══ RECORDS TO USE ══

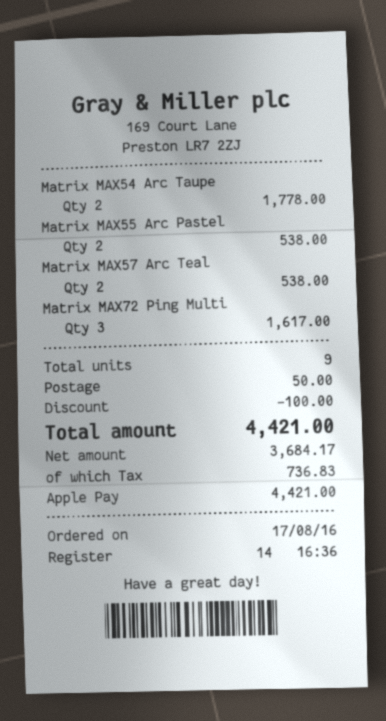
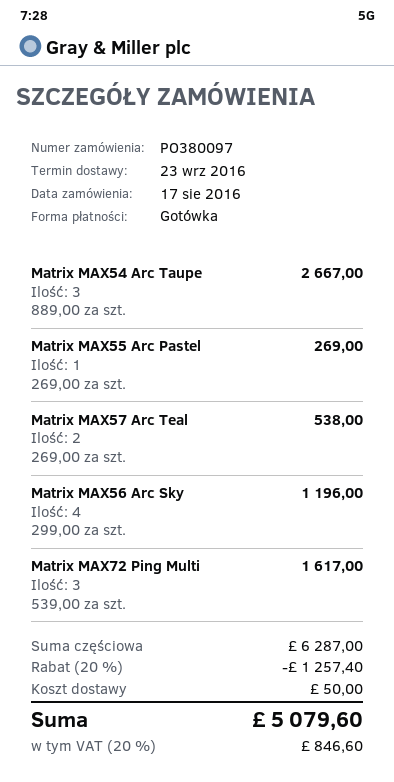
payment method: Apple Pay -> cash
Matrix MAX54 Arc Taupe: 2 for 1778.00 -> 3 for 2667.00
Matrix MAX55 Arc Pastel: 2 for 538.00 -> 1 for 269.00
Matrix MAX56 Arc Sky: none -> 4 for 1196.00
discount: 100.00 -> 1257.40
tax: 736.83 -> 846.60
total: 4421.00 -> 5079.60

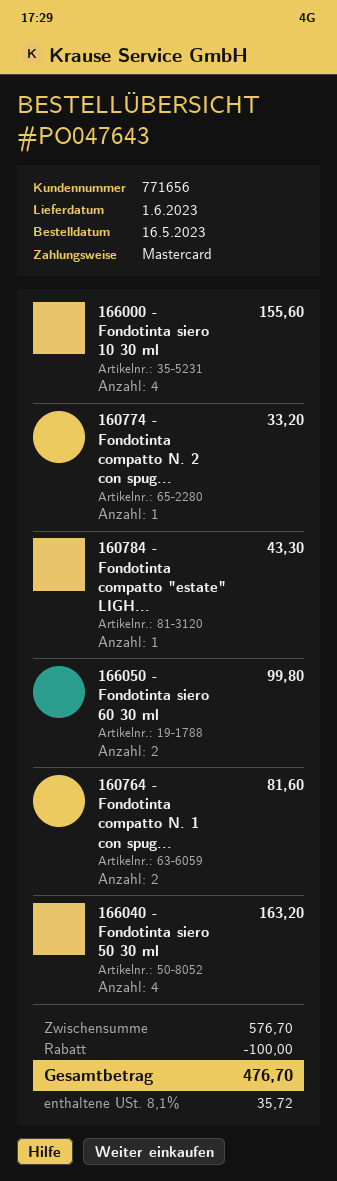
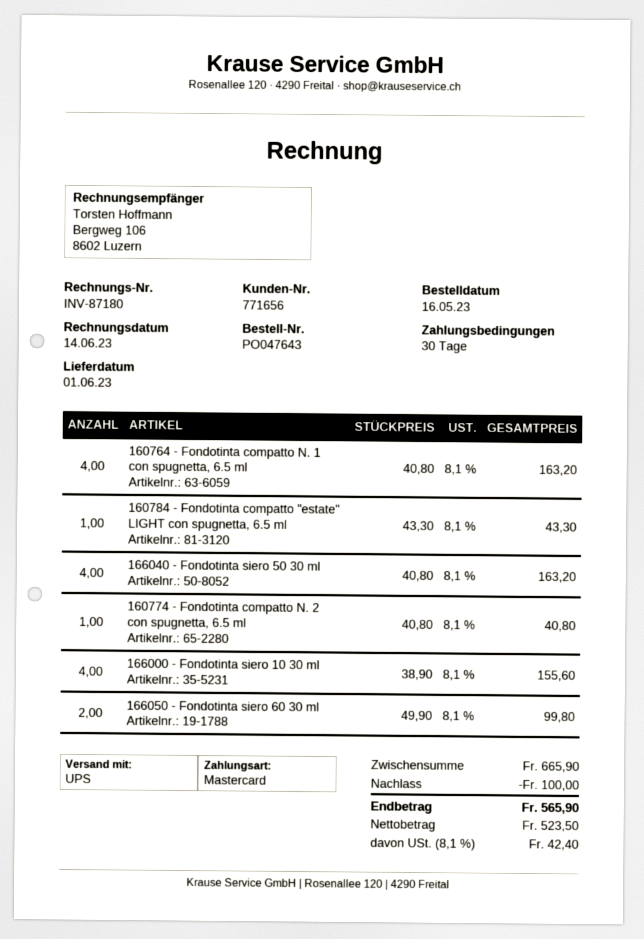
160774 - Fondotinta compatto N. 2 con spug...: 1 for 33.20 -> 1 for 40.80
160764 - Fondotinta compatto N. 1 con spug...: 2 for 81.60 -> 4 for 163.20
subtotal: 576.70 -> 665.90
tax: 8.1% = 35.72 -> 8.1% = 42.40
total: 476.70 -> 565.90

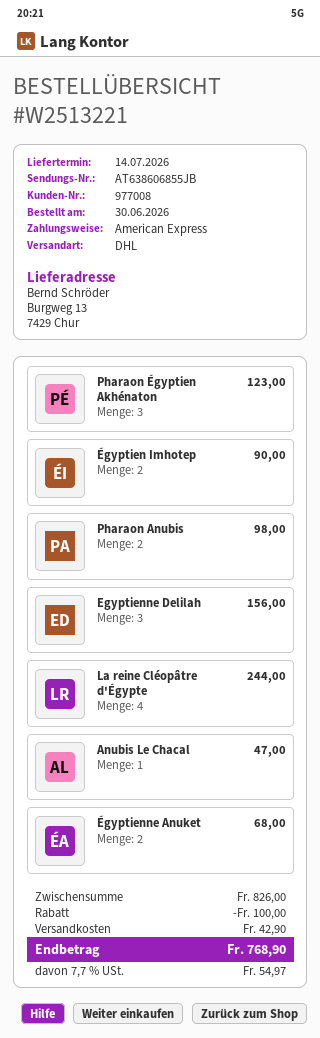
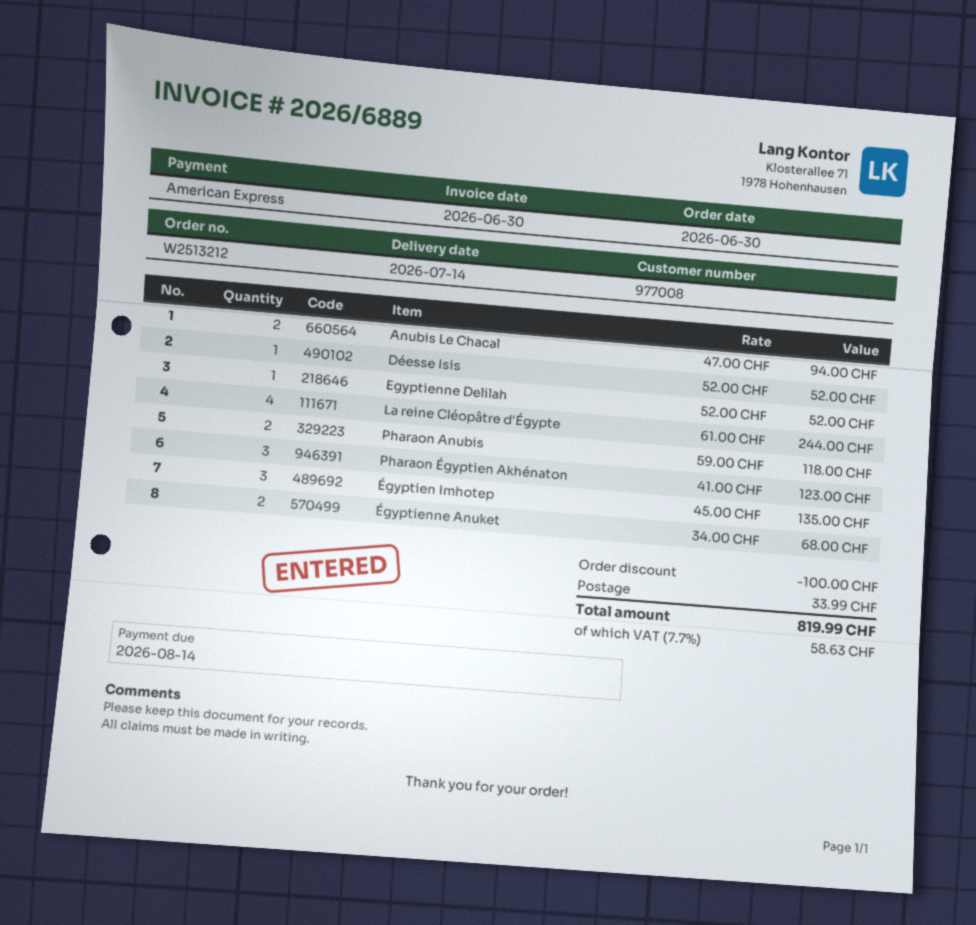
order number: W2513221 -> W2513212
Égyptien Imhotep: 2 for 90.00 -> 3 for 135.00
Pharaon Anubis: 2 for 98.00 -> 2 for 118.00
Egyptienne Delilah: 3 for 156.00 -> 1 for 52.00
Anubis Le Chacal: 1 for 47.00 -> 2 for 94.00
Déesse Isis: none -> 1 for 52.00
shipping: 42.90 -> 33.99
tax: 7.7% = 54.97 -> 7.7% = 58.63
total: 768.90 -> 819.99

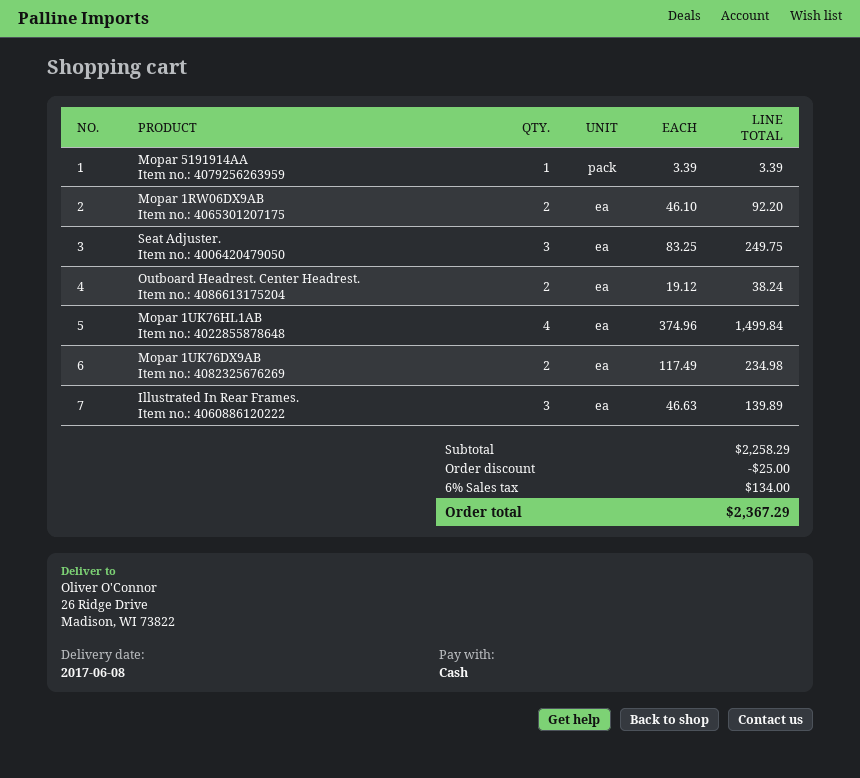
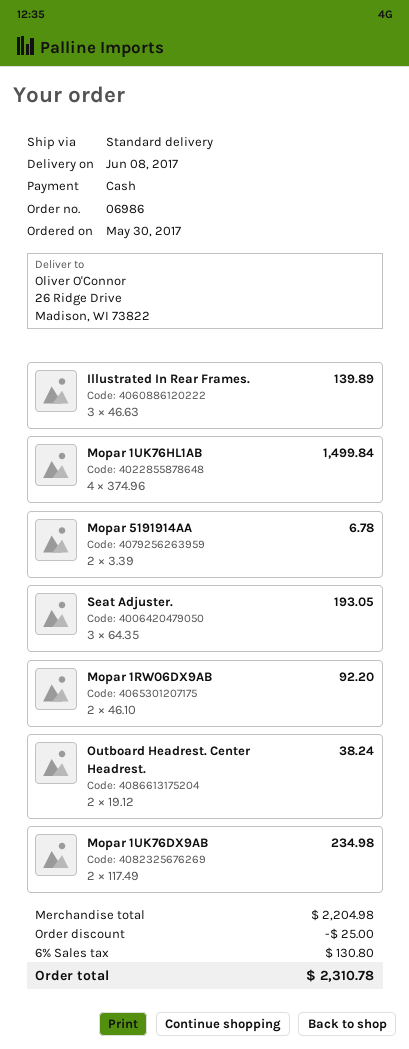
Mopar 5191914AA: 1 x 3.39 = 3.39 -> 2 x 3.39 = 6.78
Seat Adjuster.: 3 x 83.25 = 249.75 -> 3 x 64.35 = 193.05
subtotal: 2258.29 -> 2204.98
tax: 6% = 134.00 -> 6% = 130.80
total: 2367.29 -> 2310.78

═══

(THE PROBLEM) Both ends included, copy the lines from the one holding "tax: 8.1% = 35.72 -> 8.1% = 42.40" to the last line of the entries exactly, with all pictures left out.

(RESULT FOR THIS EXERCISE)
tax: 8.1% = 35.72 -> 8.1% = 42.40
total: 476.70 -> 565.90

order number: W2513221 -> W2513212
Égyptien Imhotep: 2 for 90.00 -> 3 for 135.00
Pharaon Anubis: 2 for 98.00 -> 2 for 118.00
Egyptienne Delilah: 3 for 156.00 -> 1 for 52.00
Anubis Le Chacal: 1 for 47.00 -> 2 for 94.00
Déesse Isis: none -> 1 for 52.00
shipping: 42.90 -> 33.99
tax: 7.7% = 54.97 -> 7.7% = 58.63
total: 768.90 -> 819.99

Mopar 5191914AA: 1 x 3.39 = 3.39 -> 2 x 3.39 = 6.78
Seat Adjuster.: 3 x 83.25 = 249.75 -> 3 x 64.35 = 193.05
subtotal: 2258.29 -> 2204.98
tax: 6% = 134.00 -> 6% = 130.80
total: 2367.29 -> 2310.78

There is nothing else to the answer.